WHAT TO WORK ON — In full and without alteration, write out the lines below.

(Beginning of INPUT DATA)

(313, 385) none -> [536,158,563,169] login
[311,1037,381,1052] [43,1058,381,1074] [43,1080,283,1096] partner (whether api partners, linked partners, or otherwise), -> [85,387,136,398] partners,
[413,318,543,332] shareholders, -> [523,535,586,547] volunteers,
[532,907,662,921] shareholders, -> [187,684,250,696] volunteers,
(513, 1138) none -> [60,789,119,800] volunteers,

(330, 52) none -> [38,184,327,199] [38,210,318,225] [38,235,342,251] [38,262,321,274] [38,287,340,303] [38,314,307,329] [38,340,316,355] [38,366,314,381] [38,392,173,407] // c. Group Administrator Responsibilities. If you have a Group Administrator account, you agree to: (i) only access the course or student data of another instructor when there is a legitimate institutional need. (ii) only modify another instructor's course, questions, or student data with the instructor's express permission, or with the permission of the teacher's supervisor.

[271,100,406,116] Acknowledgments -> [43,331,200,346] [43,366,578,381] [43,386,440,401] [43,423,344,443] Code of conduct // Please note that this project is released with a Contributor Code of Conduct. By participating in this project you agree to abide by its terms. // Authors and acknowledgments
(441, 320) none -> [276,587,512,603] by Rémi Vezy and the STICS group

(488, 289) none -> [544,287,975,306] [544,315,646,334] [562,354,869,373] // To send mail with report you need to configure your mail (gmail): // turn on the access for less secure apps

(End of INPUT DATA)

ANSWER SPACE —
(313, 385) none -> [536,158,563,169] login
[311,1037,381,1052] [43,1058,381,1074] [43,1080,283,1096] partner (whether api partners, linked partners, or otherwise), -> [85,387,136,398] partners,
[413,318,543,332] shareholders, -> [523,535,586,547] volunteers,
[532,907,662,921] shareholders, -> [187,684,250,696] volunteers,
(513, 1138) none -> [60,789,119,800] volunteers,

(330, 52) none -> [38,184,327,199] [38,210,318,225] [38,235,342,251] [38,262,321,274] [38,287,340,303] [38,314,307,329] [38,340,316,355] [38,366,314,381] [38,392,173,407] // c. Group Administrator Responsibilities. If you have a Group Administrator account, you agree to: (i) only access the course or student data of another instructor when there is a legitimate institutional need. (ii) only modify another instructor's course, questions, or student data with the instructor's express permission, or with the permission of the teacher's supervisor.

[271,100,406,116] Acknowledgments -> [43,331,200,346] [43,366,578,381] [43,386,440,401] [43,423,344,443] Code of conduct // Please note that this project is released with a Contributor Code of Conduct. By participating in this project you agree to abide by its terms. // Authors and acknowledgments
(441, 320) none -> [276,587,512,603] by Rémi Vezy and the STICS group

(488, 289) none -> [544,287,975,306] [544,315,646,334] [562,354,869,373] // To send mail with report you need to configure your mail (gmail): // turn on the access for less secure apps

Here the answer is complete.